“I approach every project with a new insecurity,” stated Frank Gehry from the Milken Institute Global Conference recently, where some of the world’s greatest minds debated business, politics, sales and conservation. Gehry is a world-renowned architect of the Guggenheim museum in Bilbao, Spain and the Walt Disney Concert Hall in LA, among others. Gehry, who was once told by a professor to abandon architecture as a profession, says that every project, whether it’s in art or business, requires a “Then what?” mentality. It’s in this moment that you put yourself and your mind on the line. Gehry compares this moment to the artist’s blank canvas. Running a business involves so many continual considerations: due diligence, budget, all the moving pieces, people and functions. But there comes a moment when each of us must step forward, bring our brush to the canvas, and ask ourselves, “Then what?”. And this is when we make our mark…figuratively and literally. At this point, you cannot let your insecurities and fear of failure stop you from painting that first stroke.

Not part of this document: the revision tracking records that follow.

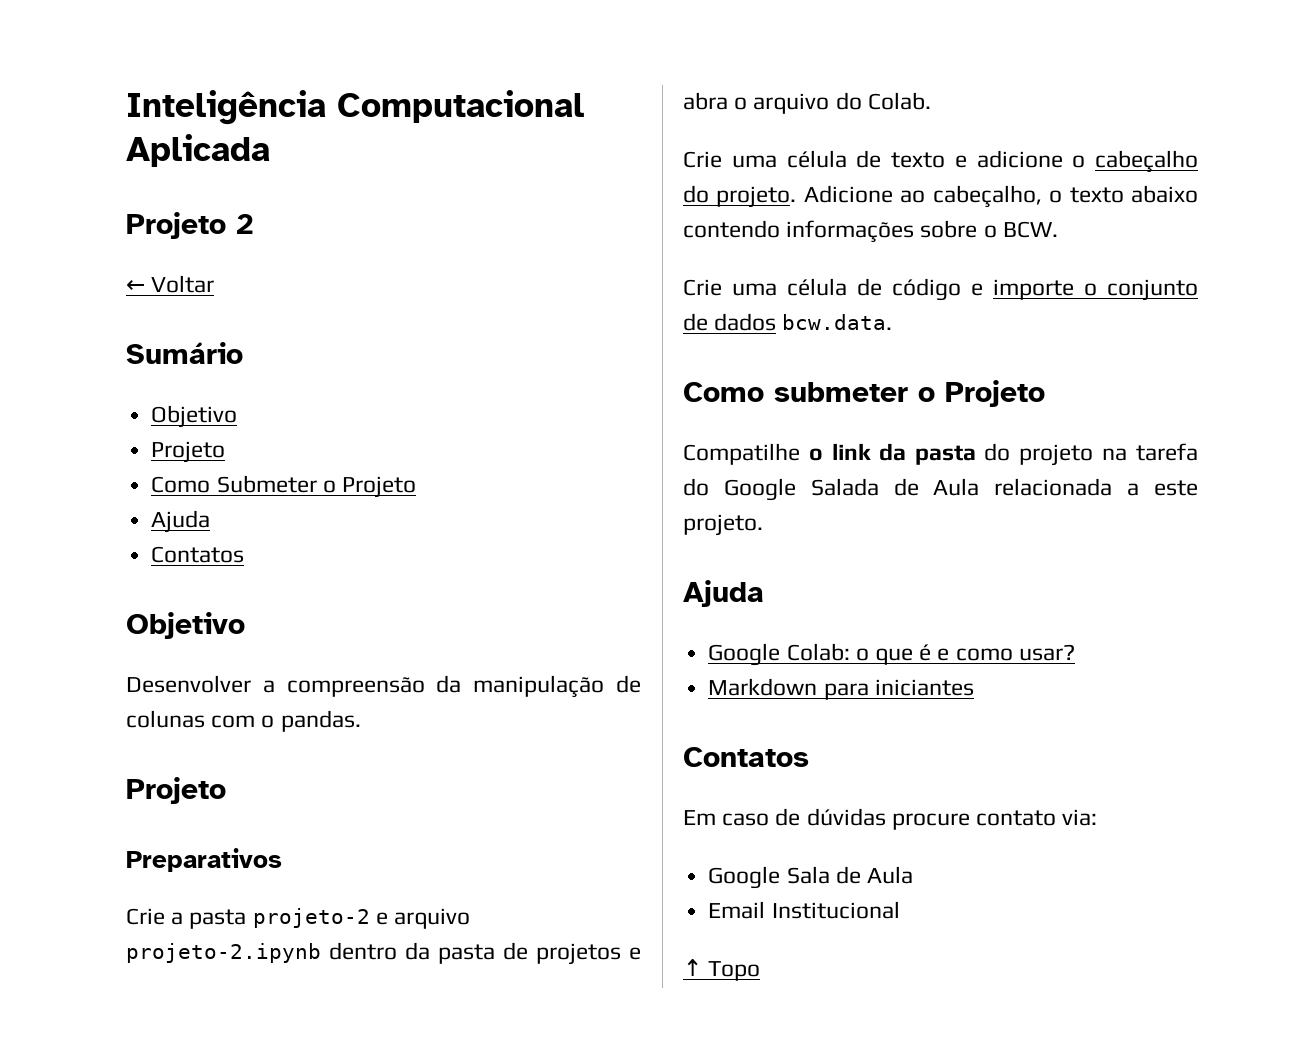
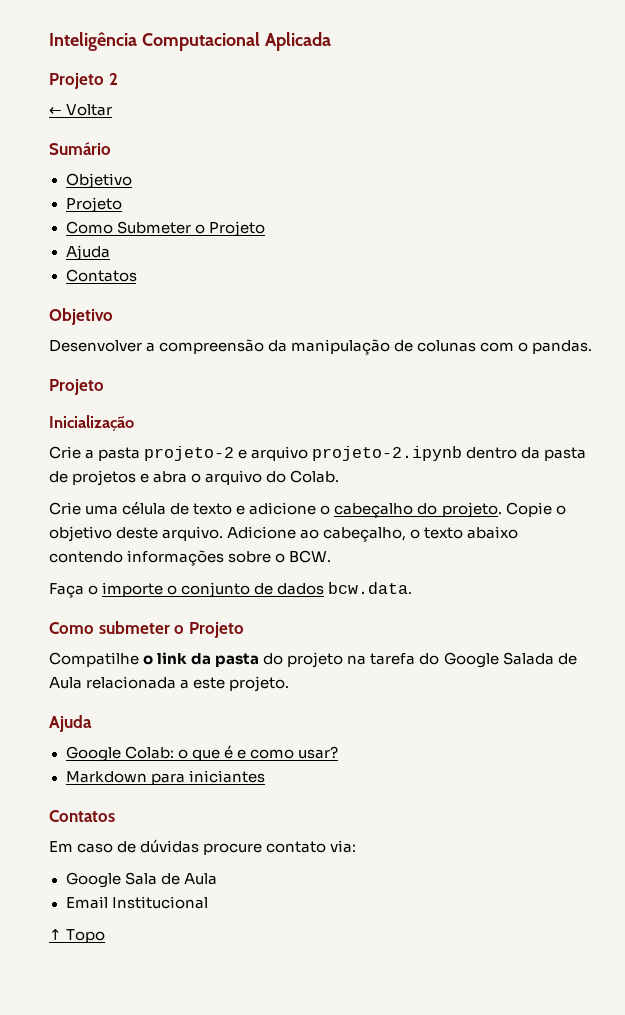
[126,848,282,872] Preparativos -> [49,415,134,431] Inicialização
(797, 197) none -> [505,502,566,517] [49,526,224,542] Copie o objetivo deste arquivo.
[683,278,983,301] Crie uma célula de código e -> [49,583,99,598] Faça o

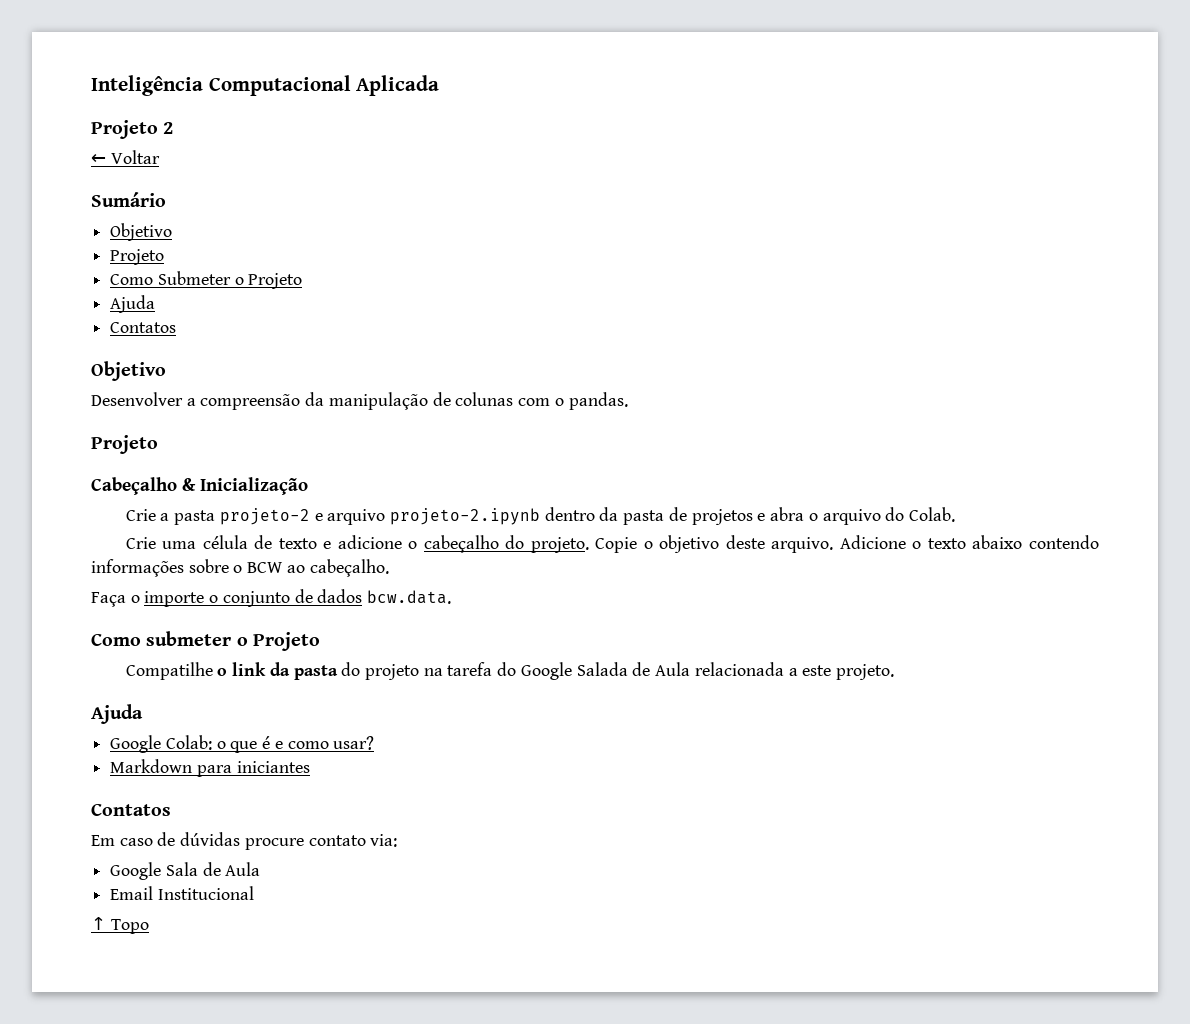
(104, 387) none -> [91,477,196,495] Cabeçalho &
[300,527,407,542] ao cabeçalho, -> (906, 542) none
[289,550,332,563] BCW. -> [247,559,389,577] BCW ao cabeçalho.

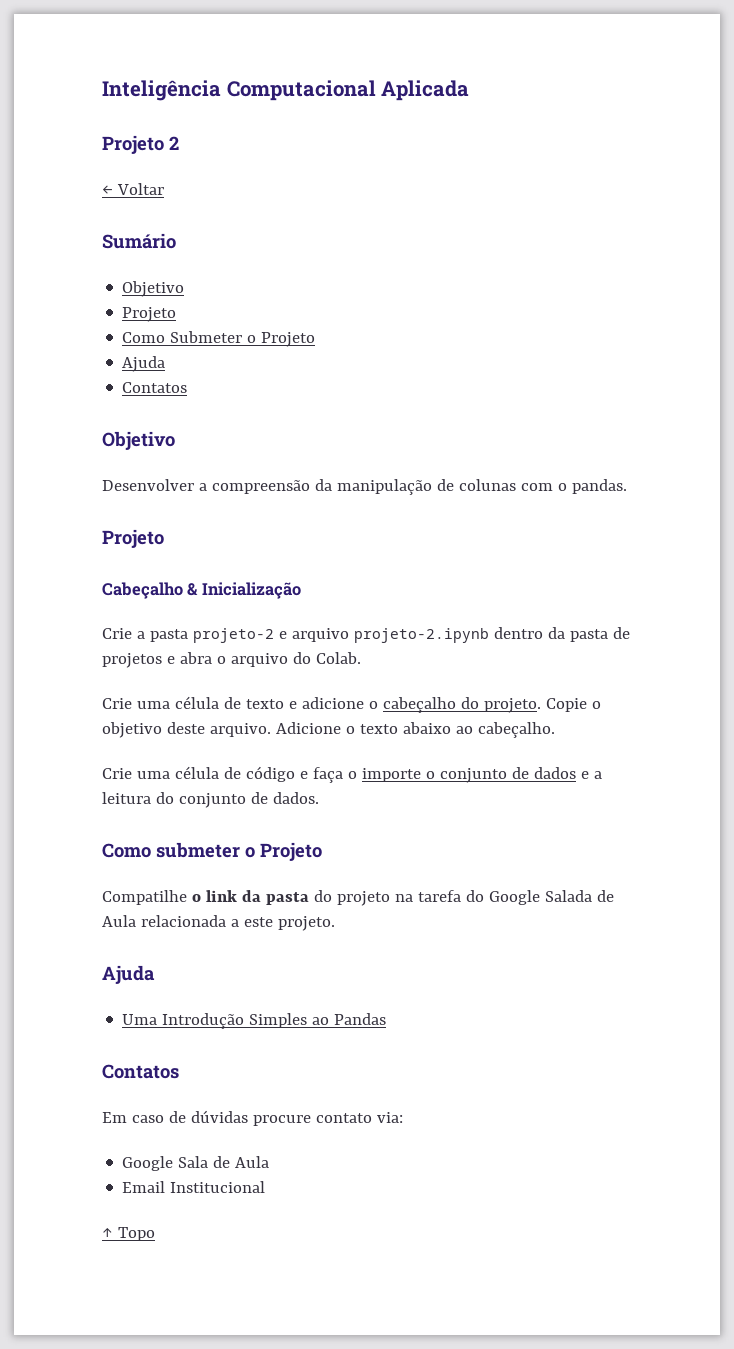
[1028,535,1099,549] [91,559,389,577] [91,592,126,607] contendo informações sobre o BCW ao cabeçalho. // Faça -> [455,722,555,738] [102,766,343,783] ao cabeçalho. // Crie uma célula de código e faça
[367,590,452,604] bcw.data. -> [580,771,602,779] [102,792,319,808] e a leitura do conjunto de dados.
[110,735,375,753] [110,759,310,777] Google Colab: o que é e como usar? // Markdown para iniciantes -> [122,1013,387,1029] Uma Introdução Simples ao Pandas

Biz Stone, Co-Founder of Twitter, follows a similar mantra. He believes that rules should not stop you from breaking them. As a teenager, while schlepping boxes for $10 an hour at a publishing house, he snuck his book jacket design in with a stack of others destined for the editorial graphic design department. His jacket was chosen! He then quit university and landed a job where he could be mentored by creative artists who were shaking up the publishing industry.
Years later, with 50M tweets per day on Twitter, Biz Stone says the key to innovation is learning how to combine art with sales…and do it quickly!
But how quickly do human beings challenge standardized systems and shift to more enlightened processes and innovative solutions? While listening to this distinguished panel, the hotel begins to set up a lunch area for hundreds of conference attendees. One staff member brings all the silverware packets out and stuffs them into plastic containers. A second staff member returns a few minutes later to then remove the silverware packets and arrange them on a silver tray, before a third staff person walks over, removes the silverware packets off the tray and stuffs them into two silver buckets.
Listening to a panel discuss the art and science of innovation while watching a ten minute cluster comedy of real world business inefficiency points out that creativity and great ideas do not stand on their own merit, but must be clearly communicated and then well executed. Perhaps the innovation equation is actually an addition problem: creative thinking +strong leadership + strong players + streamlined execution = true innovation–a lot of variables, in addition to creativity, and each vitally important.
As business leaders, how well have we focused on each critical element of the innovation equation?